── DATA SHOWN
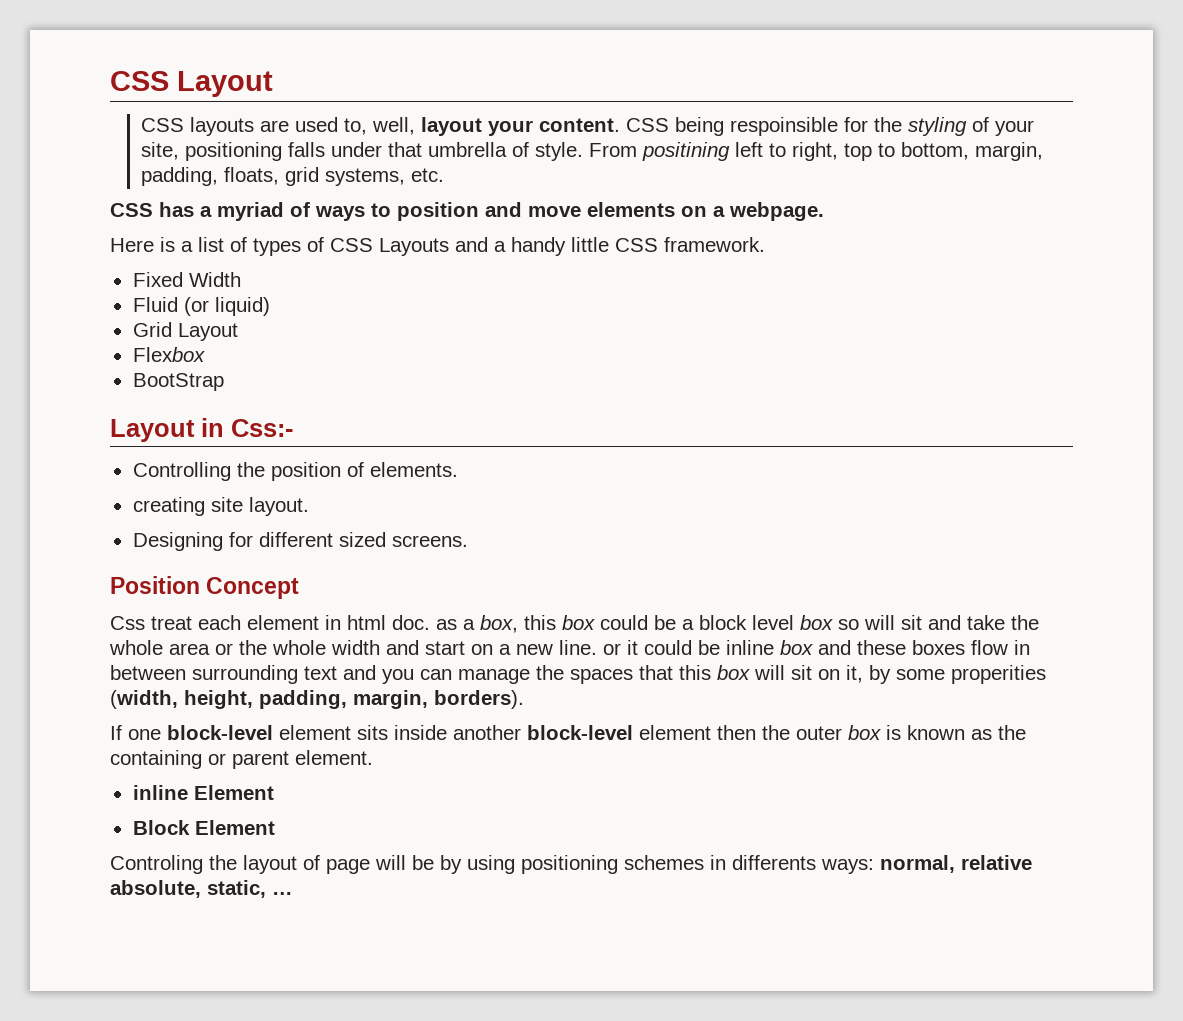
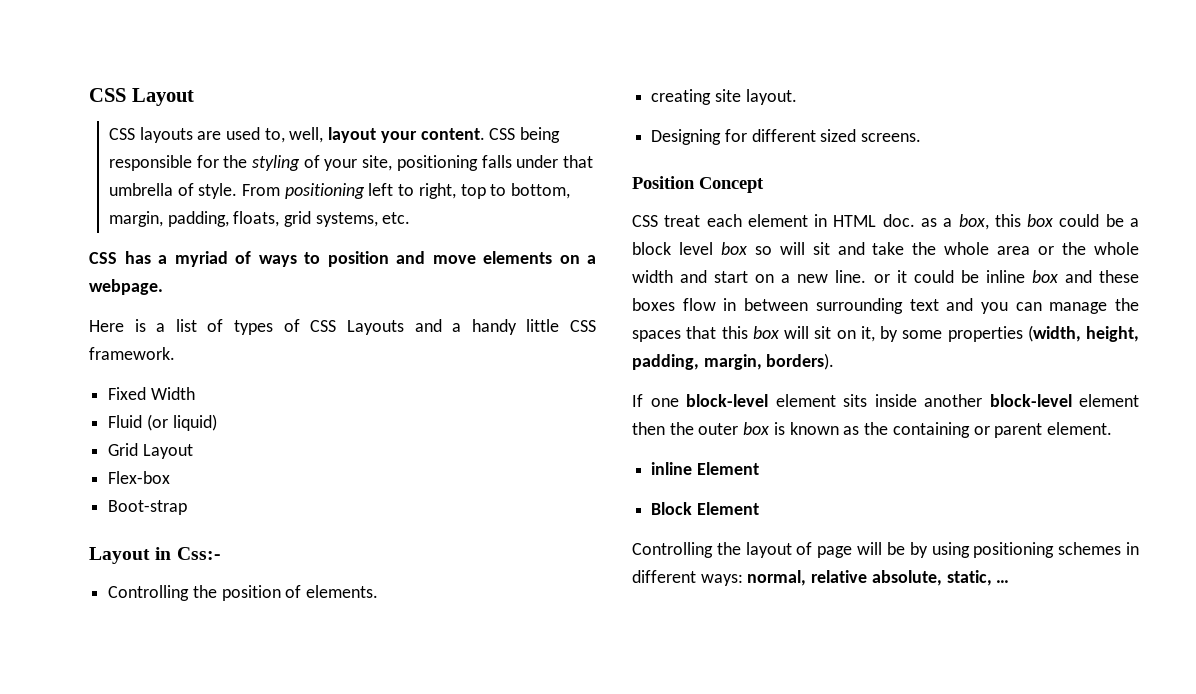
[730,117,839,136] respoinsible -> [108,155,192,171] responsible
[642,142,731,161] positining -> [284,183,365,199] positioning
[132,347,205,362] [132,373,224,391] Flexbox // BootStrap -> [108,471,171,484] [108,500,188,515] Flex-box // Boot-strap
[110,616,145,630] Css -> [632,215,658,227] CSS
[347,615,386,630] html -> [833,215,877,227] HTML
[951,665,1046,684] properities -> [947,326,1023,342] properties
[110,855,203,874] Controling -> [632,542,713,558] Controlling
[732,855,816,870] differents -> [632,570,696,583] different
────
*EXERCISE BRIEF*
Word for word, restate the material above; do not carry over the pictures.

*ANSWER BOX*
[730,117,839,136] respoinsible -> [108,155,192,171] responsible
[642,142,731,161] positining -> [284,183,365,199] positioning
[132,347,205,362] [132,373,224,391] Flexbox // BootStrap -> [108,471,171,484] [108,500,188,515] Flex-box // Boot-strap
[110,616,145,630] Css -> [632,215,658,227] CSS
[347,615,386,630] html -> [833,215,877,227] HTML
[951,665,1046,684] properities -> [947,326,1023,342] properties
[110,855,203,874] Controling -> [632,542,713,558] Controlling
[732,855,816,870] differents -> [632,570,696,583] different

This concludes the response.